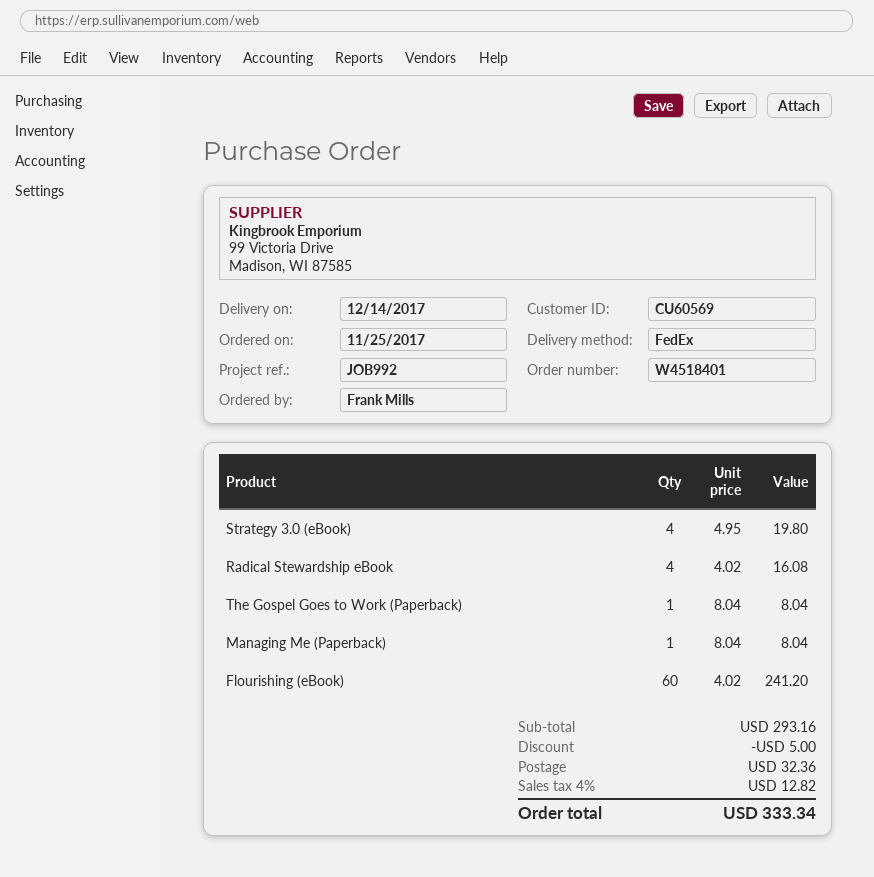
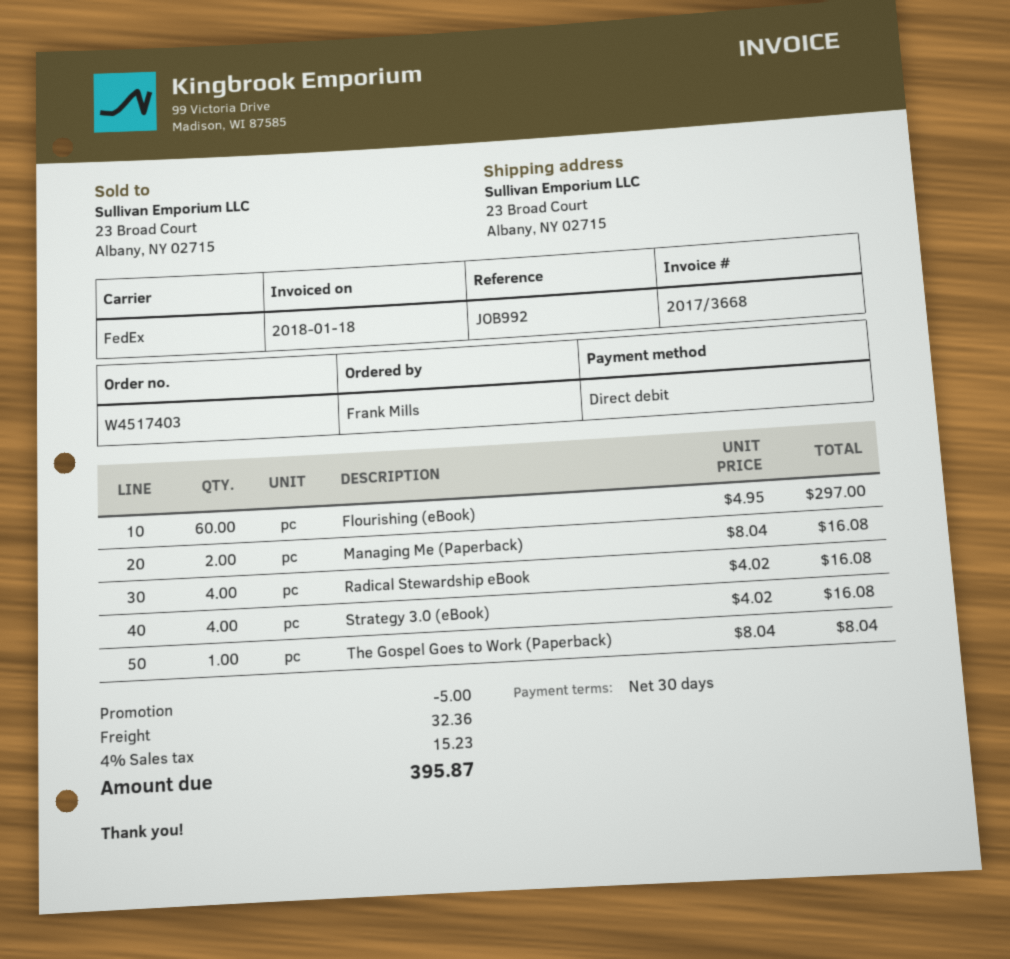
order number: W4518401 -> W4517403
Strategy 3.0 (eBook): 4 x 4.95 = 19.80 -> 4 x 4.02 = 16.08
Managing Me (Paperback): 1 x 8.04 = 8.04 -> 2 x 8.04 = 16.08
Flourishing (eBook): 60 x 4.02 = 241.20 -> 60 x 4.95 = 297.00
tax: 4% = 12.82 -> 4% = 15.23
total: 333.34 -> 395.87

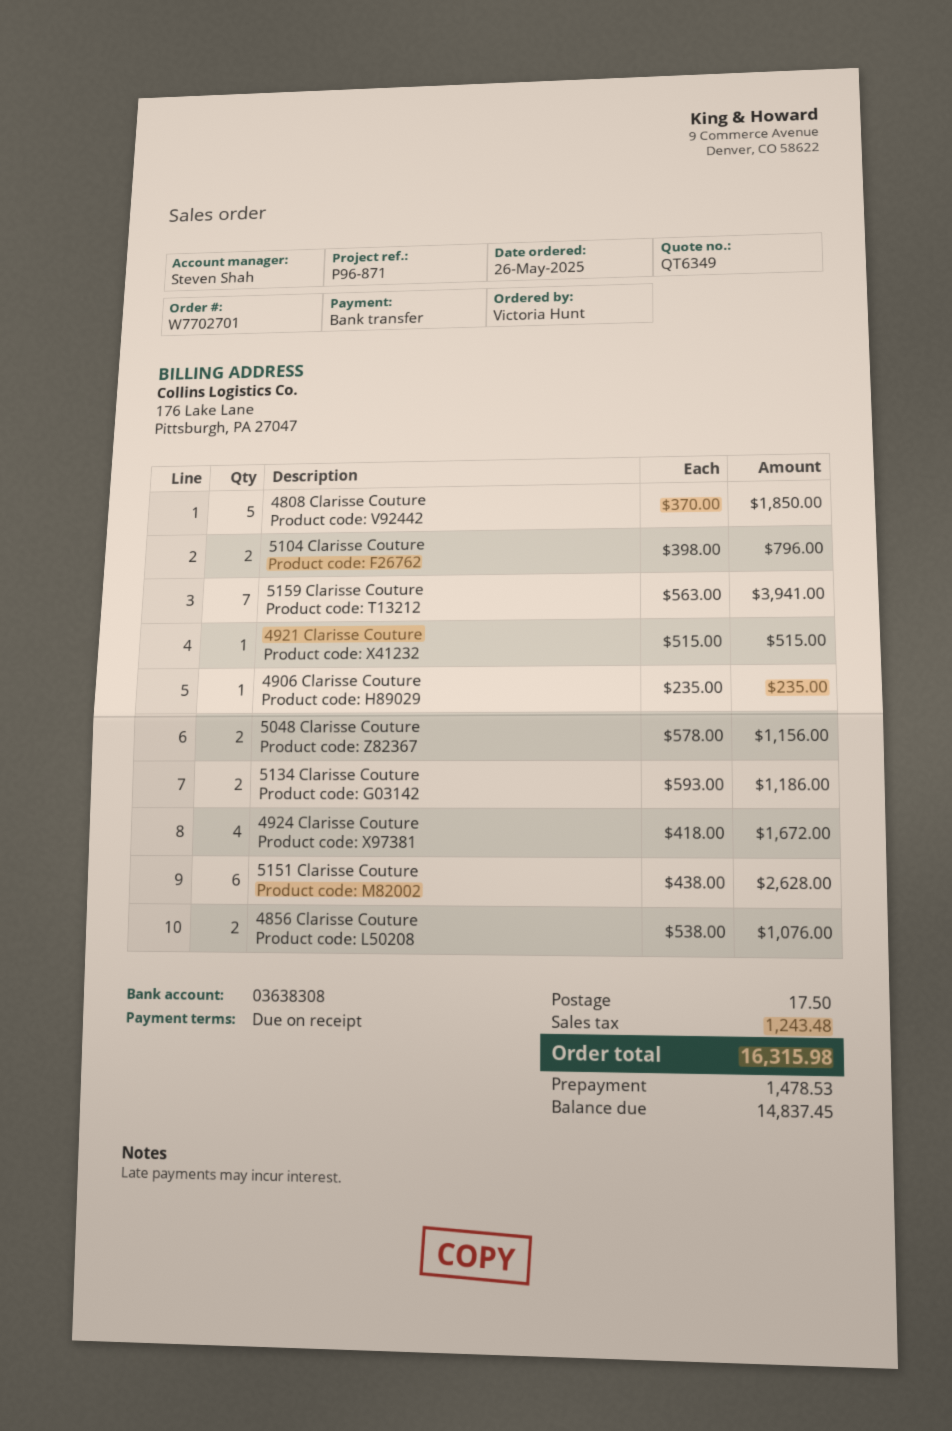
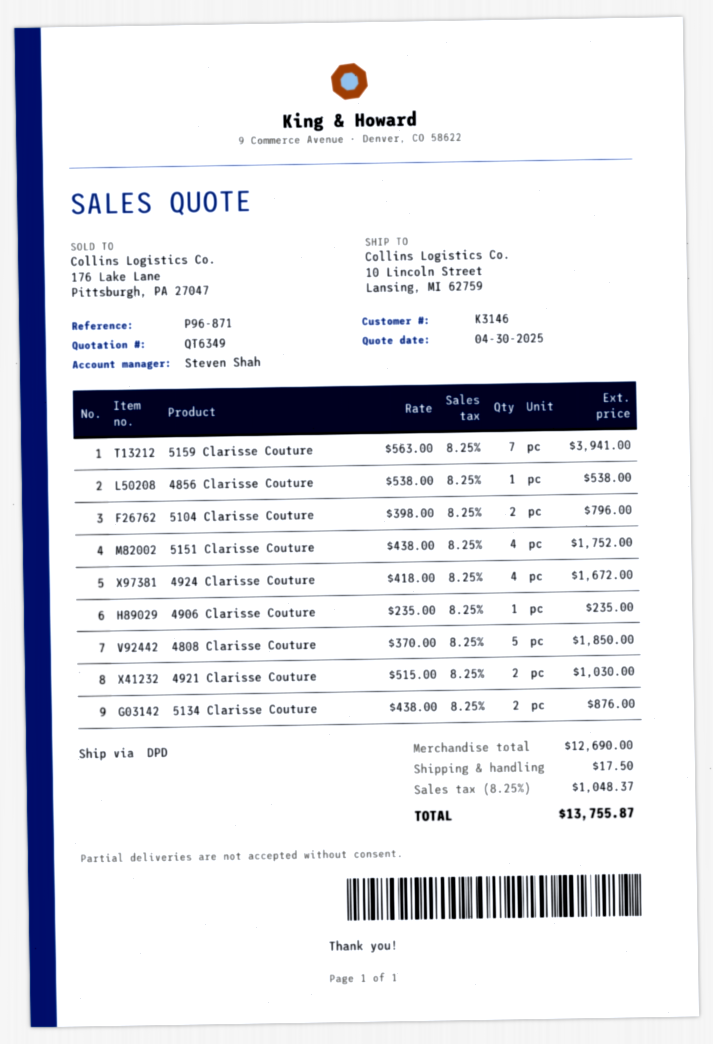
4921 Clarisse Couture: 1 x 515.00 = 515.00 -> 2 x 515.00 = 1030.00
5048 Clarisse Couture: 2 x 578.00 = 1156.00 -> none
5134 Clarisse Couture: 2 x 593.00 = 1186.00 -> 2 x 438.00 = 876.00
5151 Clarisse Couture: 6 x 438.00 = 2628.00 -> 4 x 438.00 = 1752.00
4856 Clarisse Couture: 2 x 538.00 = 1076.00 -> 1 x 538.00 = 538.00
tax: 1243.48 -> 1048.37
total: 16315.98 -> 13755.87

----------

TASK TO COMPLETE: Copy nothing but the lines from the line that contains "Managing Me (Paperback): 1" through the end of the listing, exactly, and keep pictures out of it.

REPLY:
Managing Me (Paperback): 1 x 8.04 = 8.04 -> 2 x 8.04 = 16.08
Flourishing (eBook): 60 x 4.02 = 241.20 -> 60 x 4.95 = 297.00
tax: 4% = 12.82 -> 4% = 15.23
total: 333.34 -> 395.87

4921 Clarisse Couture: 1 x 515.00 = 515.00 -> 2 x 515.00 = 1030.00
5048 Clarisse Couture: 2 x 578.00 = 1156.00 -> none
5134 Clarisse Couture: 2 x 593.00 = 1186.00 -> 2 x 438.00 = 876.00
5151 Clarisse Couture: 6 x 438.00 = 2628.00 -> 4 x 438.00 = 1752.00
4856 Clarisse Couture: 2 x 538.00 = 1076.00 -> 1 x 538.00 = 538.00
tax: 1243.48 -> 1048.37
total: 16315.98 -> 13755.87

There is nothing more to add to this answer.